As mentioned before, there are a lot of custom controls that replace what an ordinary spin button or drop-down list would accomplish easily. All fields where a date needs to be inserted have a tiny drop-down calendar (.GIF, 7K) that you can flip through and point to the desired day. The scrolling action of the calendar in Day-view is smooth slide-click, not unlike the scrolling action of Microsoft Internet Explorer. Tiny controls are embedded everywhere, like at the top of each calendar page, for "unfolding" a page into a wider view. It has several dozen different alarm tunes (which play through the PC speaker instead of the sound card) and about as many category icons. Turning a page is animated, the moue cursor is animated, and deleting an item is accompanied by an animated flash of flame and smoke.

Conclusions

But boy is this ever a neat program! You could spend more time organizing your life than actually living it with this application (should you be prone to extremes) since it's literally tons of fun for any gadget freak to play around with. But of course, you're a professional, and gadgets are not what's supposed to be important. Functionality and productivity are. In which case you'll still have bags of fun with Organizer anyway, because it's rather good at that too.

But light on it's feet? Nimble? Fast? Goodness no! I do not recommend running Organizer continually on a system with anything less than 32 megs of RAM. All that polish and decoration weigh in big time, slowing down even fast PCs.

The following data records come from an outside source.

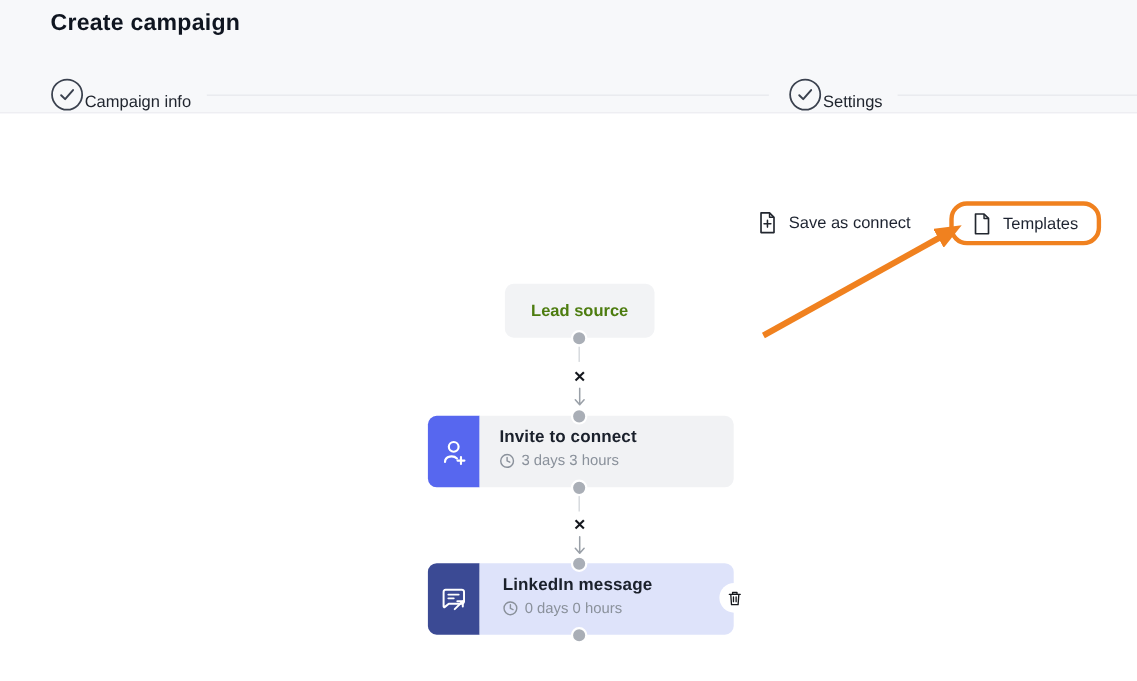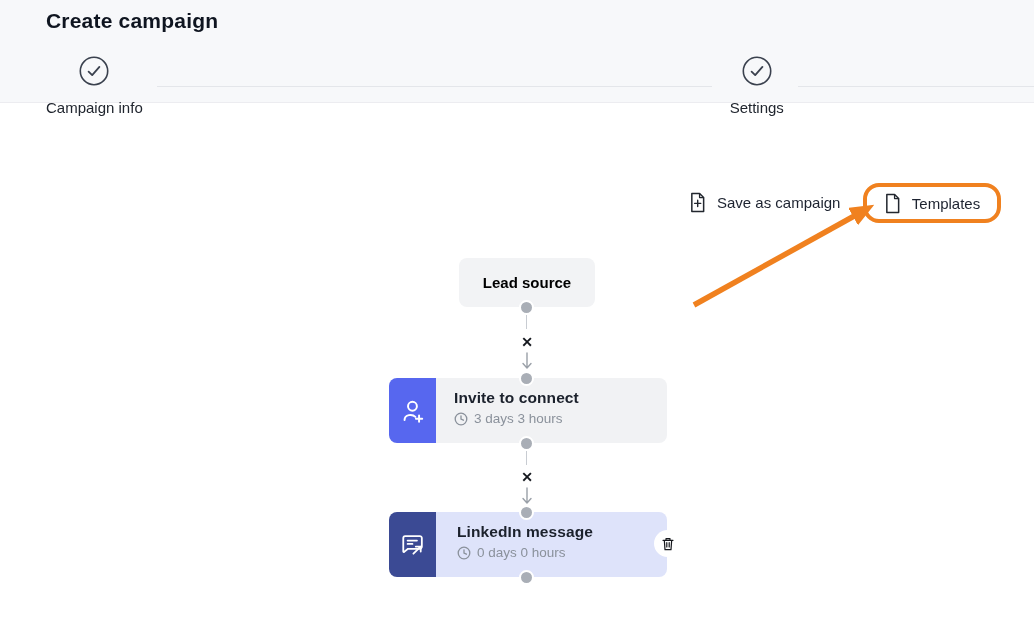"Campaign info" .step { align-items: center -> flex-end; flex-direction: column -> none; gap: 13px -> 1px }
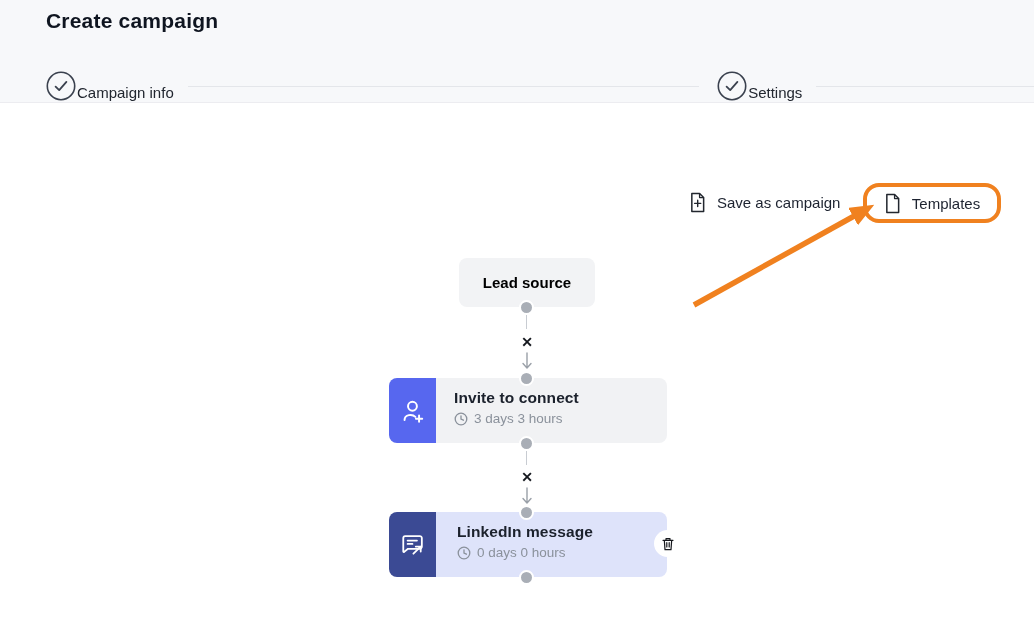"Save as campaign" span { text: campaign -> connect }
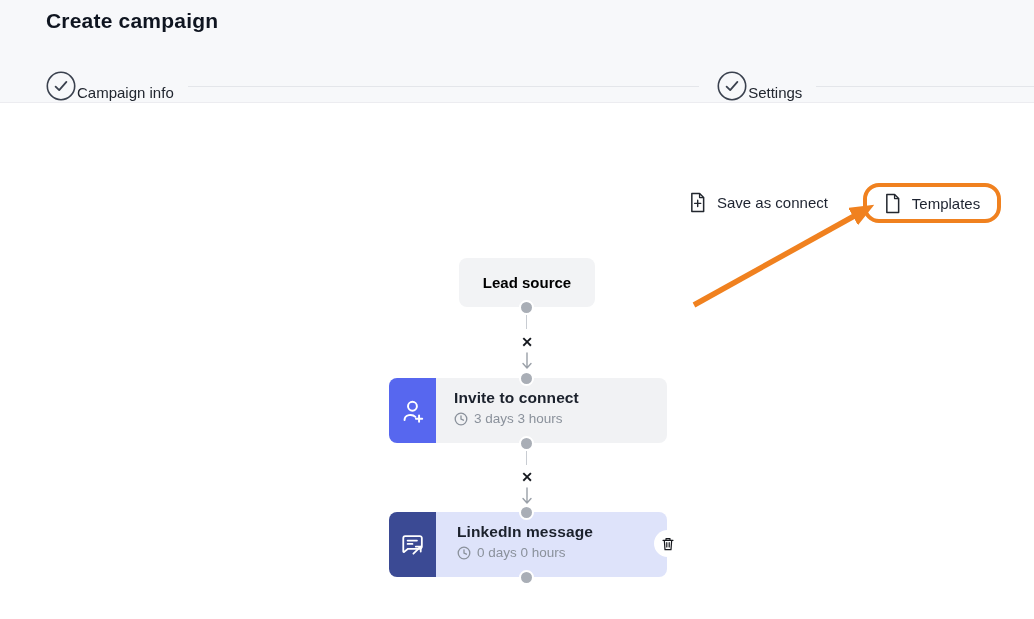"Lead source" .lead-label { color: #000000 -> #4d7c0f }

If you have less than the recommended hardware (Pentium 120, 32 megs, fast hard drive) then you'll only want to run Organizer when you have to, not all the time. This means you can kiss good-bye to its alarms and timed program launching features (Organizer does not have a "stub" program that monitors alarms in the background when the main program isn't loaded).

Organizer is by far the most polished and complete Personal Information and Time Manager we've tested for OS/2.

* * *

Chris Wenham is the Senior Editor of OS/2 e-Zine! -- a promotion from Assistant Editor which means his parking spot will now be wide enough to keep his bicycle and a trailer.